Once the line containing "Ethereum Franchising Protocol." is reached, copy it and every line after it exactly, to the end of the material, without pictures.

Input for this task —
- - -

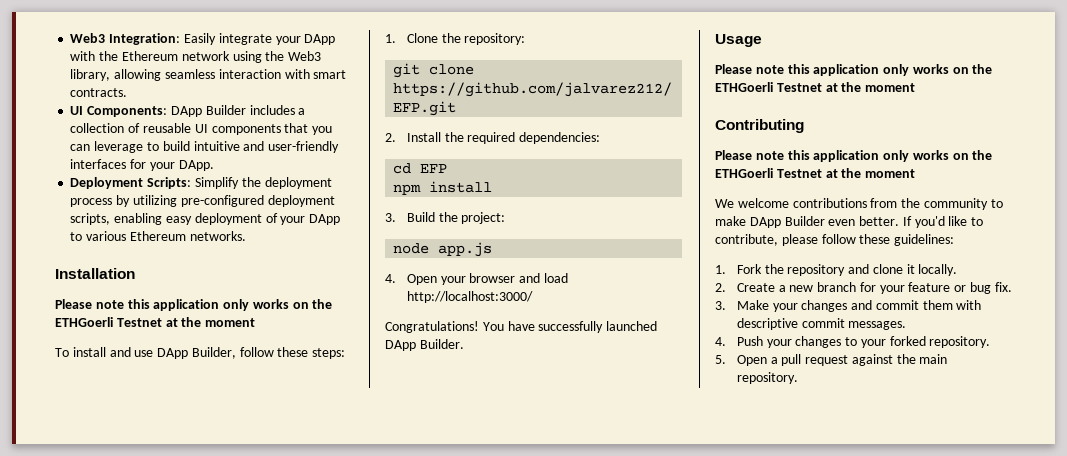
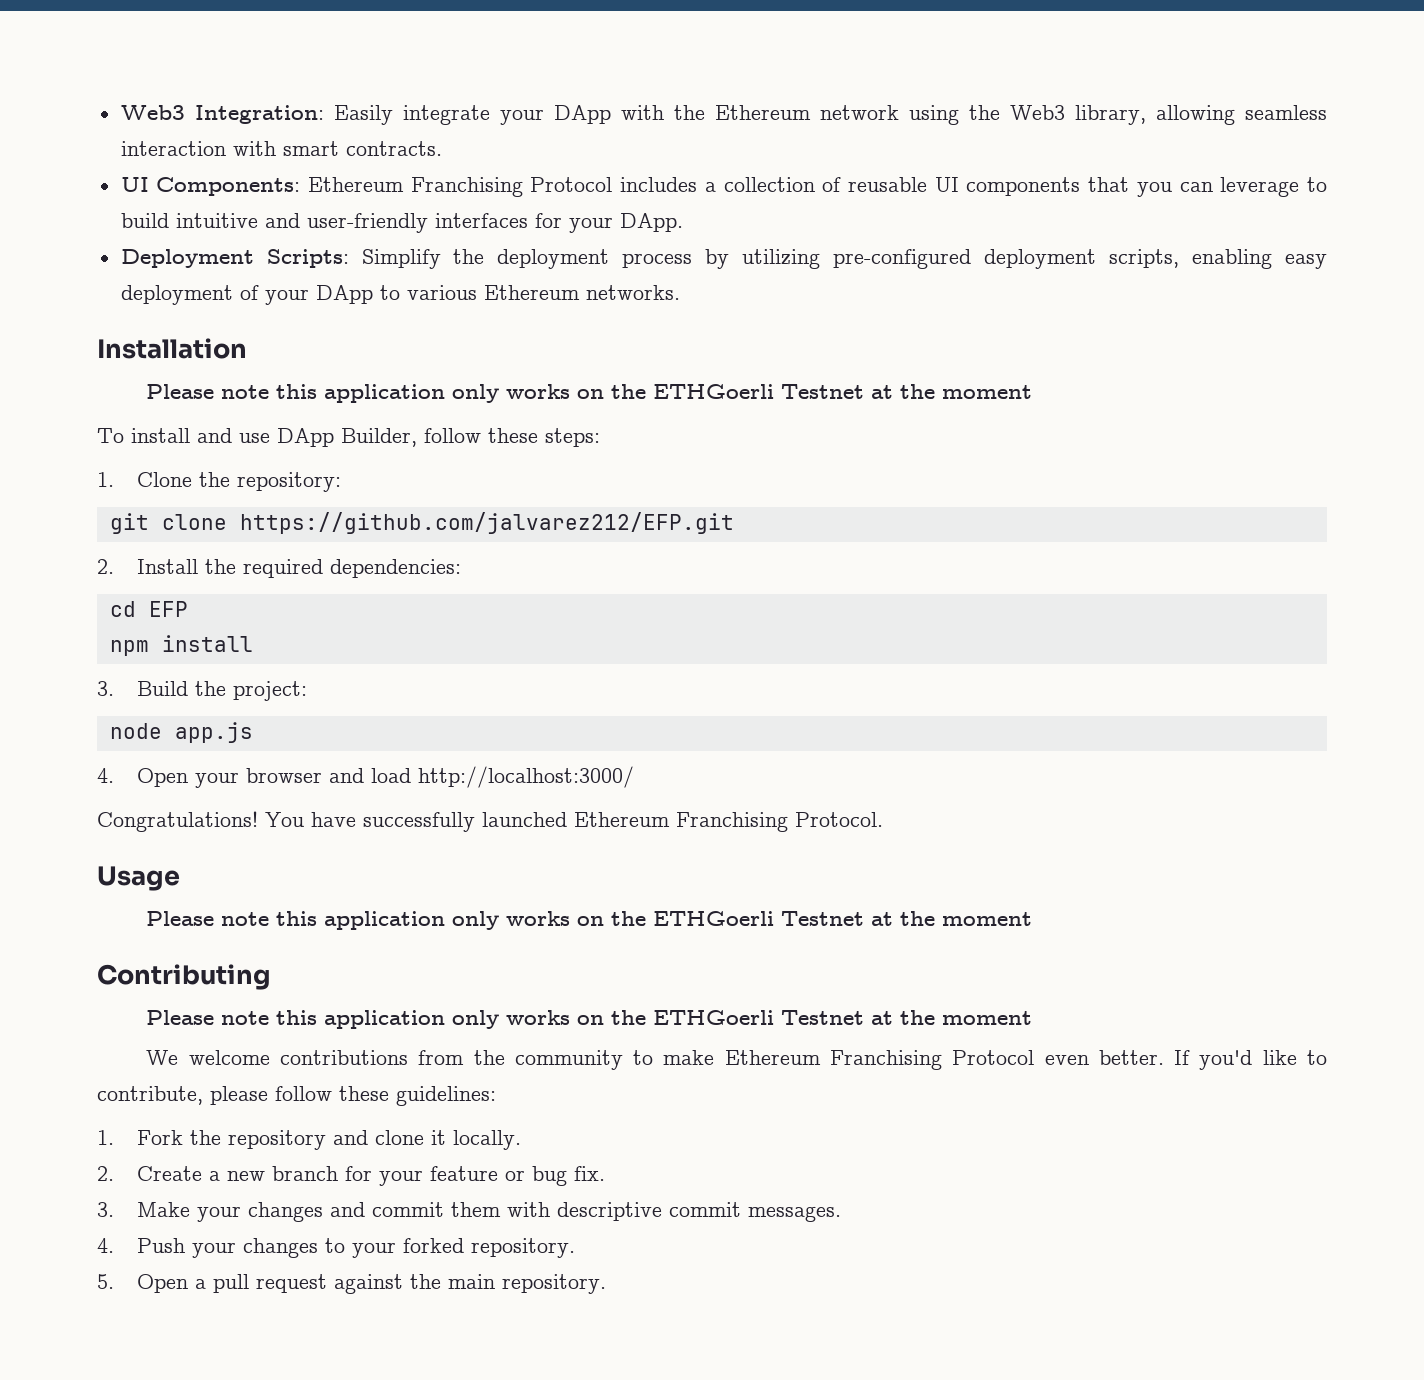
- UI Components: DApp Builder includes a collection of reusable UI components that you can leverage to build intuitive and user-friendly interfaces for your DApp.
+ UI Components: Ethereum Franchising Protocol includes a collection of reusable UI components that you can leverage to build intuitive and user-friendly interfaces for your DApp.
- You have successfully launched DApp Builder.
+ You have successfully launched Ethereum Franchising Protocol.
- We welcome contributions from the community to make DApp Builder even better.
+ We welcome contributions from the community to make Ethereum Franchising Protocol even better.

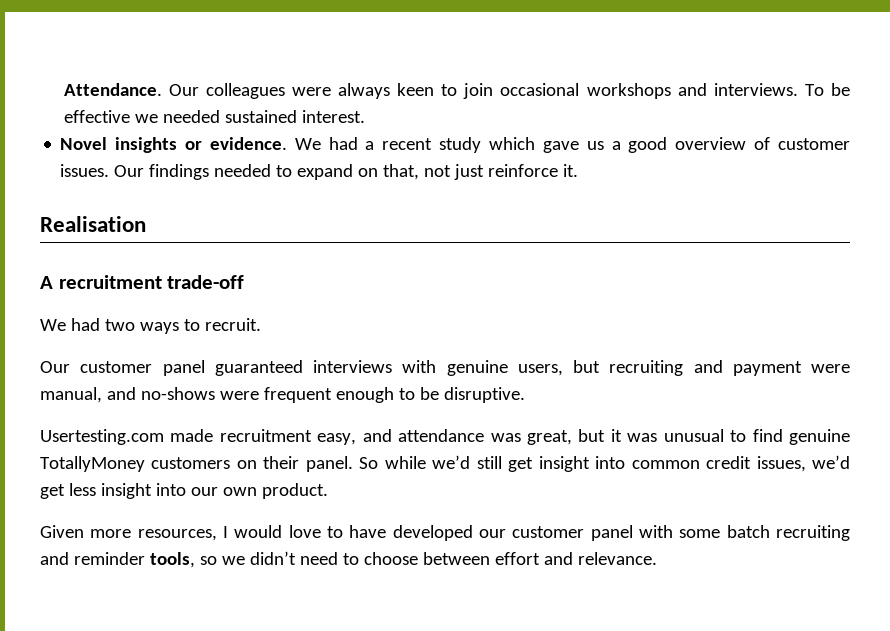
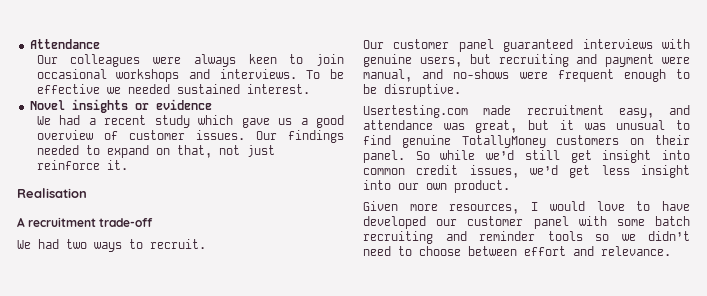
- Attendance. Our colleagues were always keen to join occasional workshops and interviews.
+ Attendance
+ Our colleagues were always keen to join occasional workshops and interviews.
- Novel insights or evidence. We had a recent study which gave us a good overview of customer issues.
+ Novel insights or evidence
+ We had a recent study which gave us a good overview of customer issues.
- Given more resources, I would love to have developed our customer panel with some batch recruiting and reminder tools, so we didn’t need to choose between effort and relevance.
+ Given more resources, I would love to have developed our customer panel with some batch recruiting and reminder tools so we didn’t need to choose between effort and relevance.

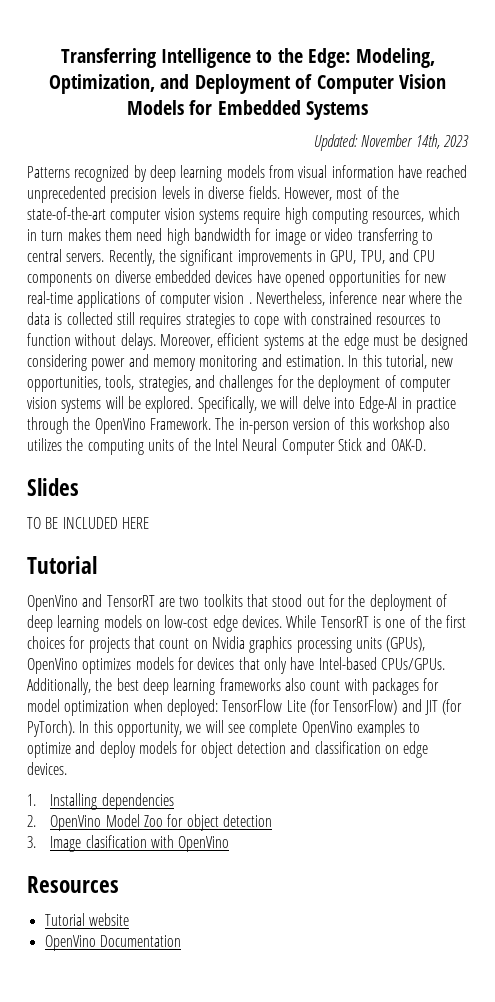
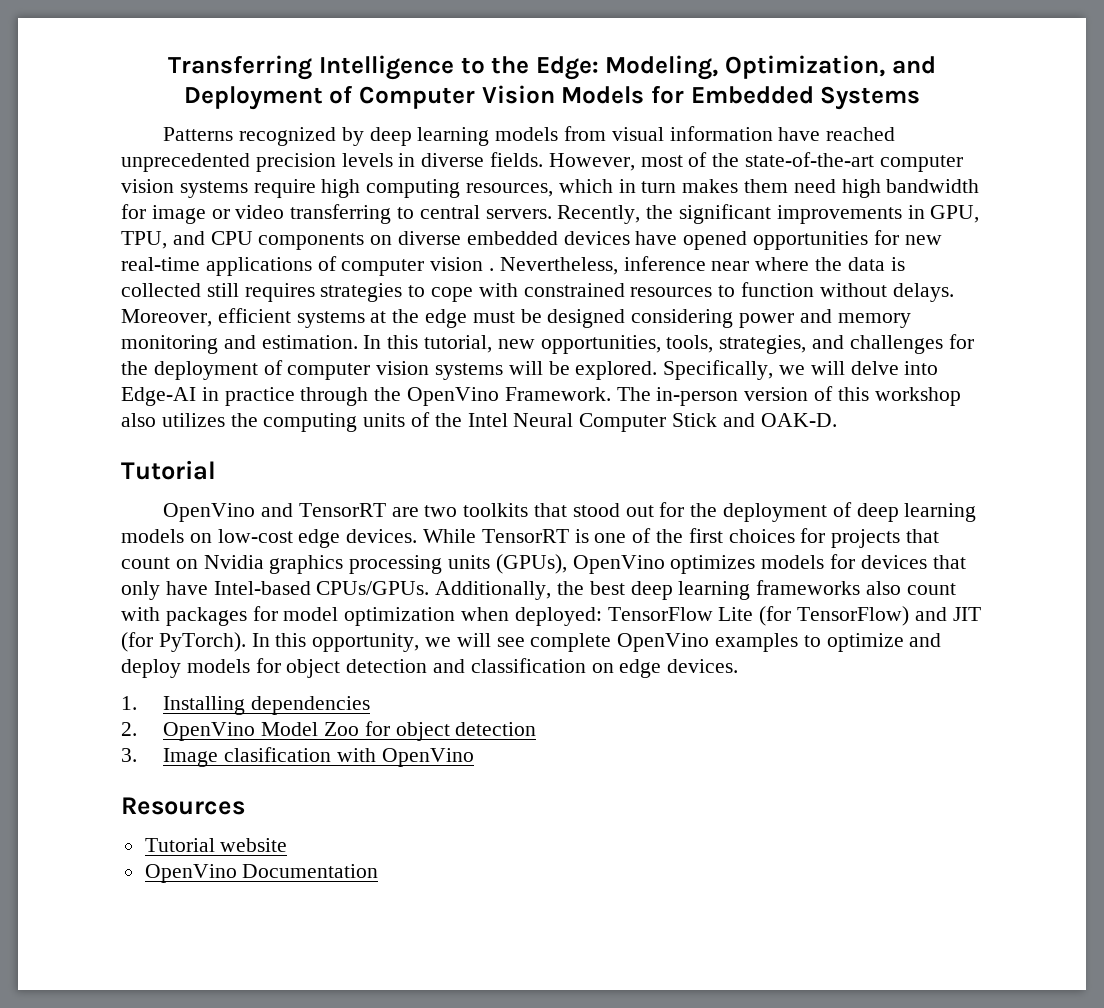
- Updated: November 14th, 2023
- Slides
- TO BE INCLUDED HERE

- - -

Your response —
+ You have successfully launched Ethereum Franchising Protocol.
- We welcome contributions from the community to make DApp Builder even better.
+ We welcome contributions from the community to make Ethereum Franchising Protocol even better.

- Attendance. Our colleagues were always keen to join occasional workshops and interviews.
+ Attendance
+ Our colleagues were always keen to join occasional workshops and interviews.
- Novel insights or evidence. We had a recent study which gave us a good overview of customer issues.
+ Novel insights or evidence
+ We had a recent study which gave us a good overview of customer issues.
- Given more resources, I would love to have developed our customer panel with some batch recruiting and reminder tools, so we didn’t need to choose between effort and relevance.
+ Given more resources, I would love to have developed our customer panel with some batch recruiting and reminder tools so we didn’t need to choose between effort and relevance.

- Updated: November 14th, 2023
- Slides
- TO BE INCLUDED HERE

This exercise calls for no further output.